EXERCISE GOAL
A faithful copy of the entries, without any pictures, is what is needed here.

DATA TO USE
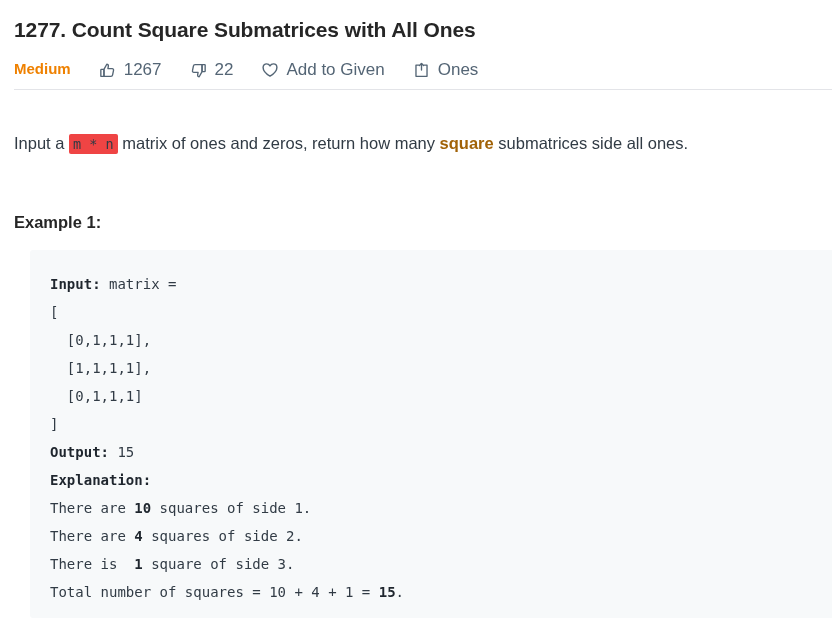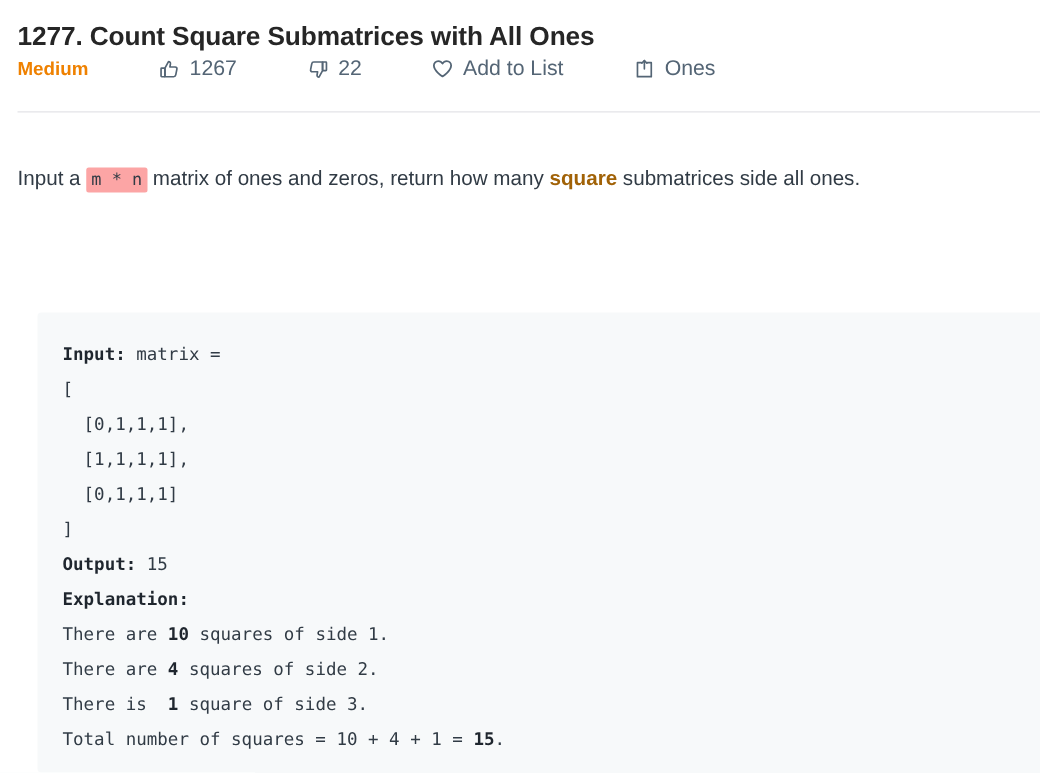--- a/index.html
+++ b/index.html
@@ -40,11 +40,10 @@
   .action-bar {
     position: absolute;
     left: 14px;
-    top: 42px;
+    top: 60px;
     display: flex;
-    align-items: center;
+    align-items: flex-start;
     height: 26px;
-    gap: 28px;
   }
   .difficulty {
     font-size: 15px;

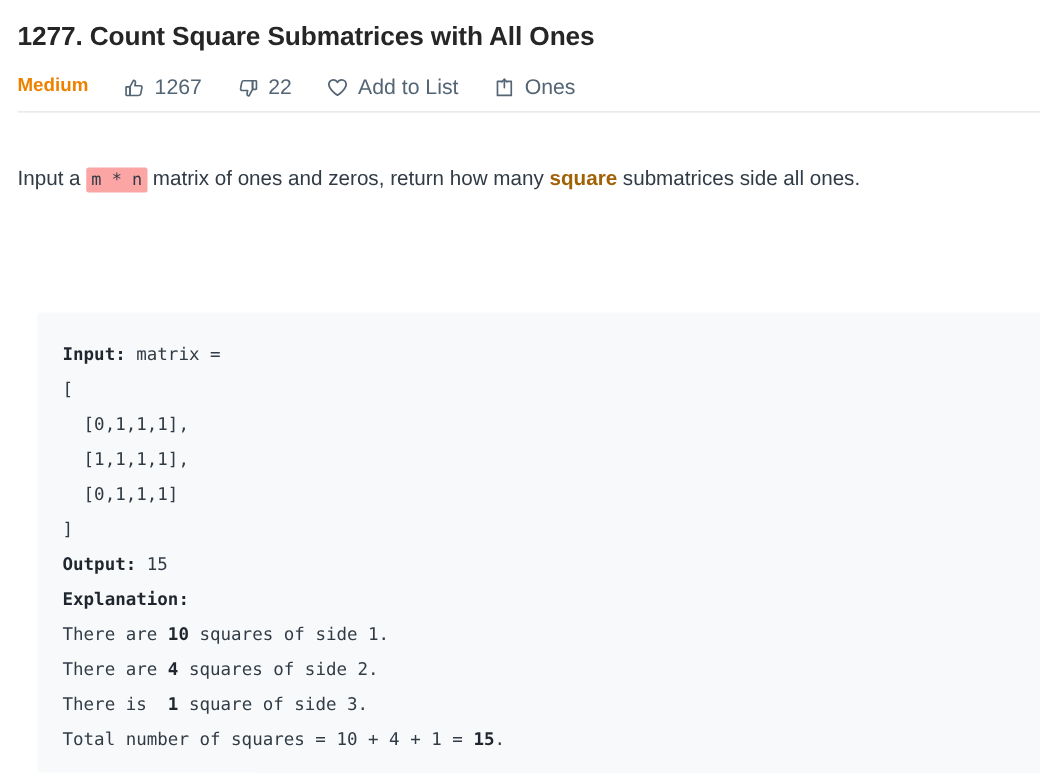--- a/index.html
+++ b/index.html
@@ -177,7 +177,7 @@
           <path d="M12 20.2 C12 20.2 2.8 14.6 2.8 8.6 C2.8 5.8 4.9 3.8 7.5 3.8 C9.4 3.8 11.1 5 12 6.6 C12.9 5 14.6 3.8 16.5 3.8 C19.1 3.8 21.2 5.8 21.2 8.6 C21.2 14.6 12 20.2 12 20.2 Z"></path>
         </svg>
       </span>
-      <span>Add to List</span>
+      <span>Add to Given</span>
     </div>
 
     <div class="action">

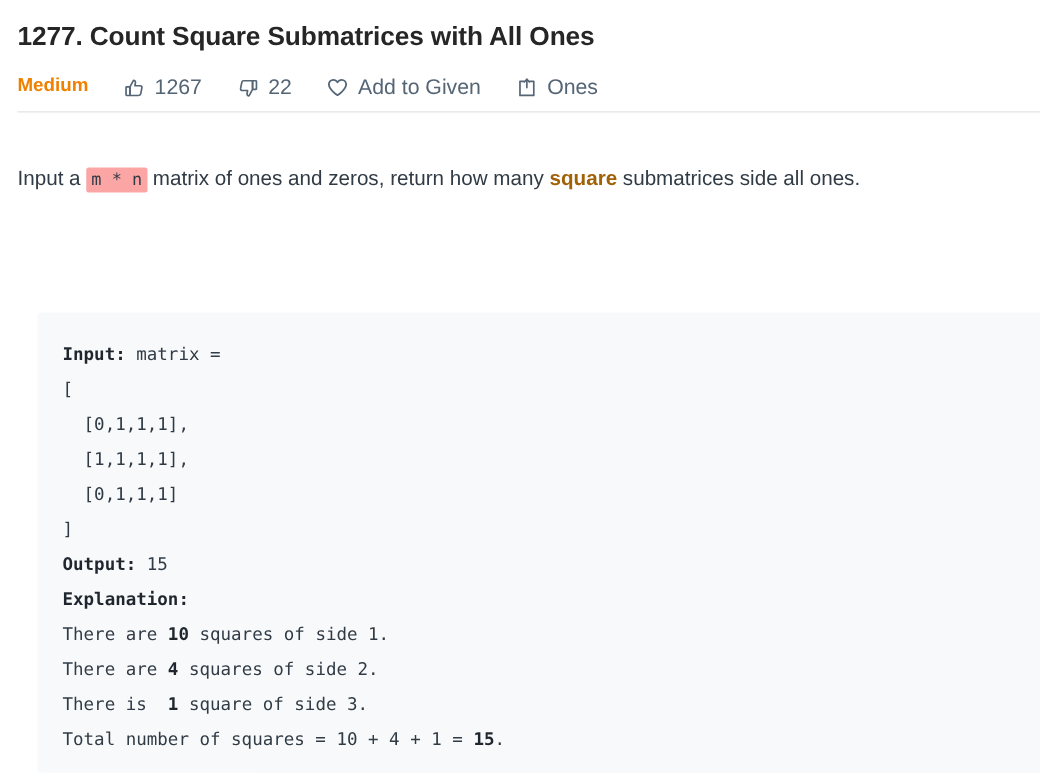--- a/index.html
+++ b/index.html
@@ -98,7 +98,7 @@
   code.inline {
     font-family: "DejaVu Sans Mono", "Liberation Mono", monospace;
     font-size: 13.5px;
-    background: #fca5a5;
+    background: #ef4444;
     color: #313b45;
     padding: 2px 4px;
     border-radius: 2px;

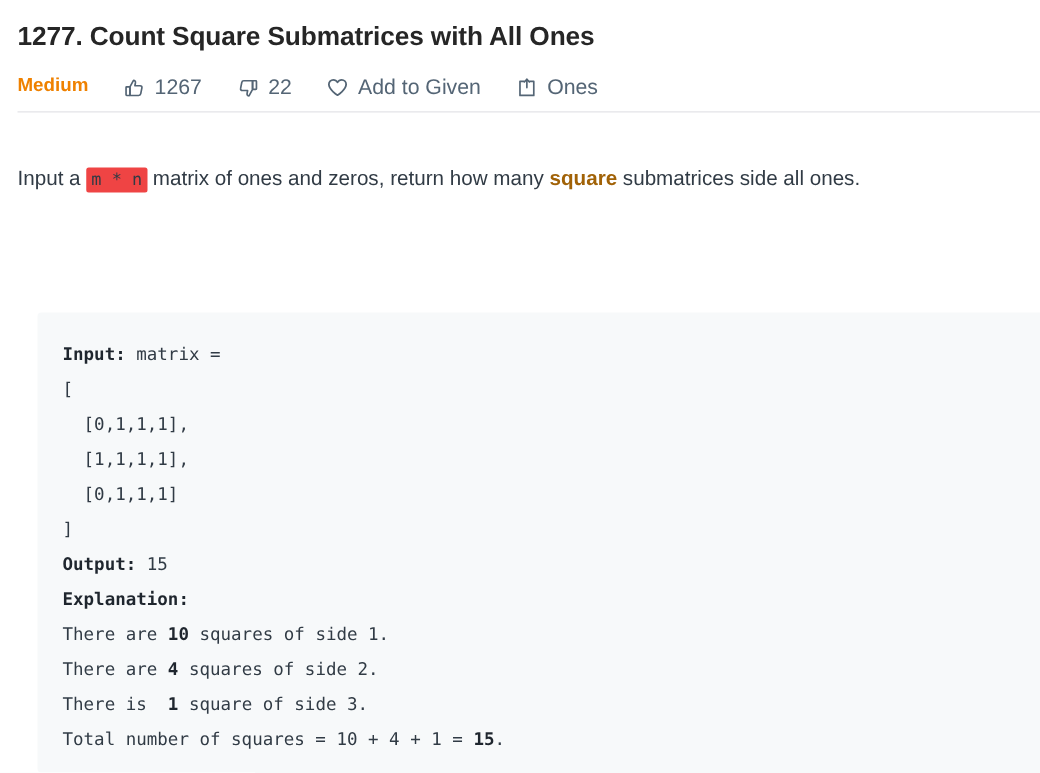--- a/index.html
+++ b/index.html
@@ -199,6 +199,7 @@
     <span>Input a </span><code class="inline">m * n</code><span> matrix of ones and zeros, return how many </span><b>square</b><span> submatrices side all ones.</span>
   </p>
 
+  <div class="example-heading">Example 1:</div>
 
   <div class="code-block">
     <pre><b>Input:</b><span> matrix =</span>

WRITTEN REPLY
--- a/index.html
+++ b/index.html
@@ -40,11 +40,10 @@
   .action-bar {
     position: absolute;
     left: 14px;
-    top: 42px;
+    top: 60px;
     display: flex;
-    align-items: center;
+    align-items: flex-start;
     height: 26px;
-    gap: 28px;
   }
   .difficulty {
     font-size: 15px;

--- a/index.html
+++ b/index.html
@@ -177,7 +177,7 @@
           <path d="M12 20.2 C12 20.2 2.8 14.6 2.8 8.6 C2.8 5.8 4.9 3.8 7.5 3.8 C9.4 3.8 11.1 5 12 6.6 C12.9 5 14.6 3.8 16.5 3.8 C19.1 3.8 21.2 5.8 21.2 8.6 C21.2 14.6 12 20.2 12 20.2 Z"></path>
         </svg>
       </span>
-      <span>Add to List</span>
+      <span>Add to Given</span>
     </div>
 
     <div class="action">

--- a/index.html
+++ b/index.html
@@ -98,7 +98,7 @@
   code.inline {
     font-family: "DejaVu Sans Mono", "Liberation Mono", monospace;
     font-size: 13.5px;
-    background: #fca5a5;
+    background: #ef4444;
     color: #313b45;
     padding: 2px 4px;
     border-radius: 2px;

--- a/index.html
+++ b/index.html
@@ -199,6 +199,7 @@
     <span>Input a </span><code class="inline">m * n</code><span> matrix of ones and zeros, return how many </span><b>square</b><span> submatrices side all ones.</span>
   </p>
 
+  <div class="example-heading">Example 1:</div>
 
   <div class="code-block">
     <pre><b>Input:</b><span> matrix =</span>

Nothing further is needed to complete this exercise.